* _DATA FOR ANALYSIS_

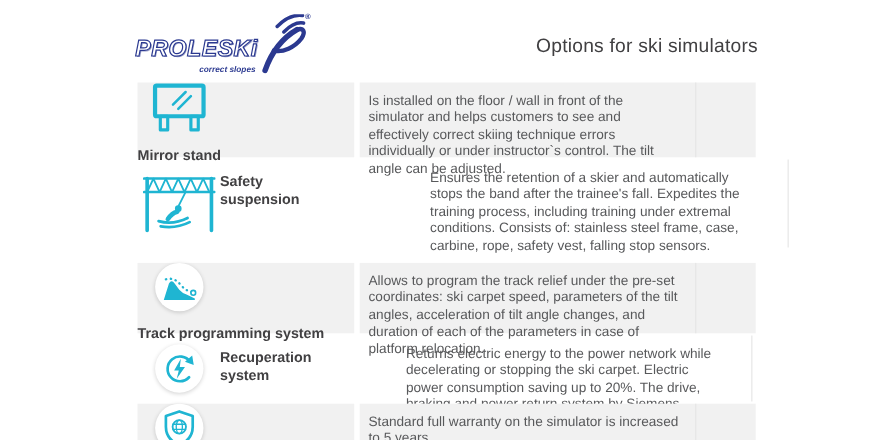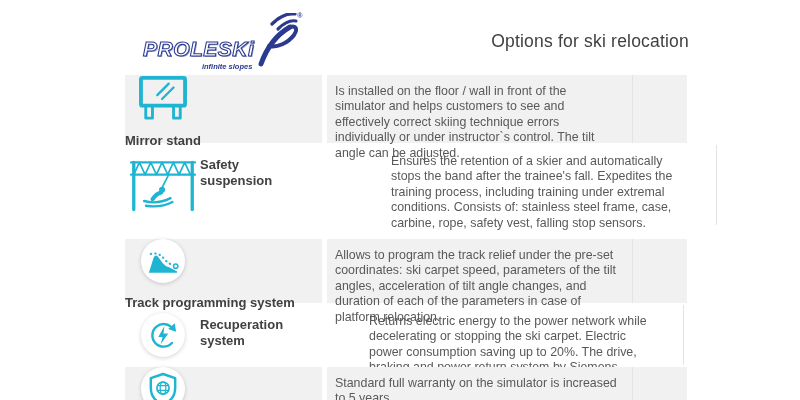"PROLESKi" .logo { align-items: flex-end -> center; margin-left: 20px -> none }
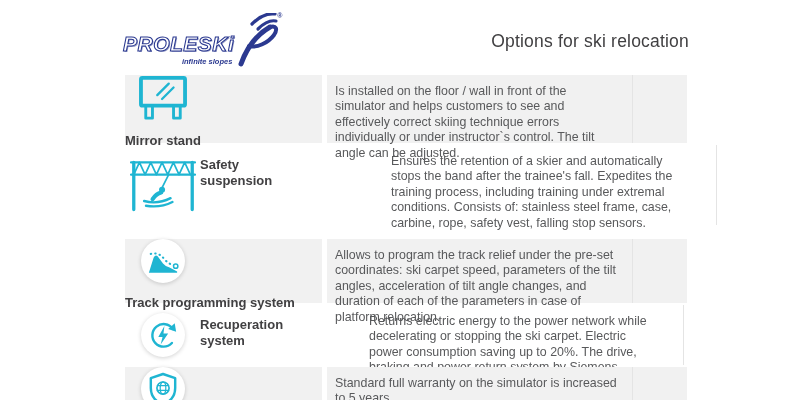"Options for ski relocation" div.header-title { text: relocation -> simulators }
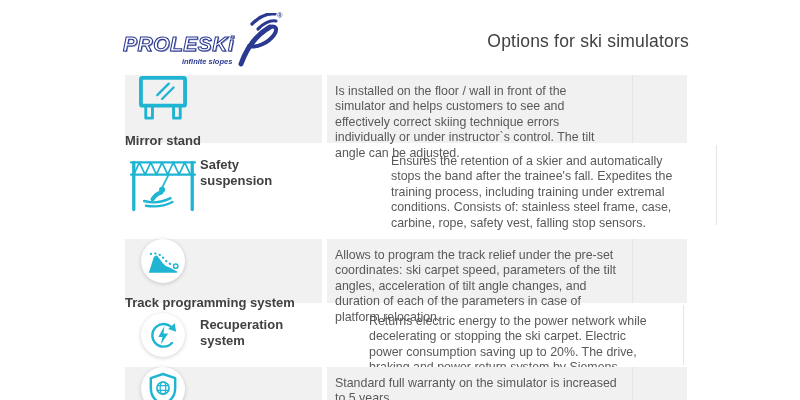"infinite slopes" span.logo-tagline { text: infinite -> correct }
--
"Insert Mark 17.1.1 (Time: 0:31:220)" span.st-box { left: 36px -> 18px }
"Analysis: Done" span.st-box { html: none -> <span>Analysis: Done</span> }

* _INSTRUCTIONS FOR THE TASK_
In the material above, the stretch from the line with "align-items: flex-end ->" through the line with "text: infinite ->" is to be given again exactly, minus the pictures.

* _RESPONSE TO THE TASK_
"PROLESKi" .logo { align-items: flex-end -> center; margin-left: 20px -> none }
"Options for ski relocation" div.header-title { text: relocation -> simulators }
"infinite slopes" span.logo-tagline { text: infinite -> correct }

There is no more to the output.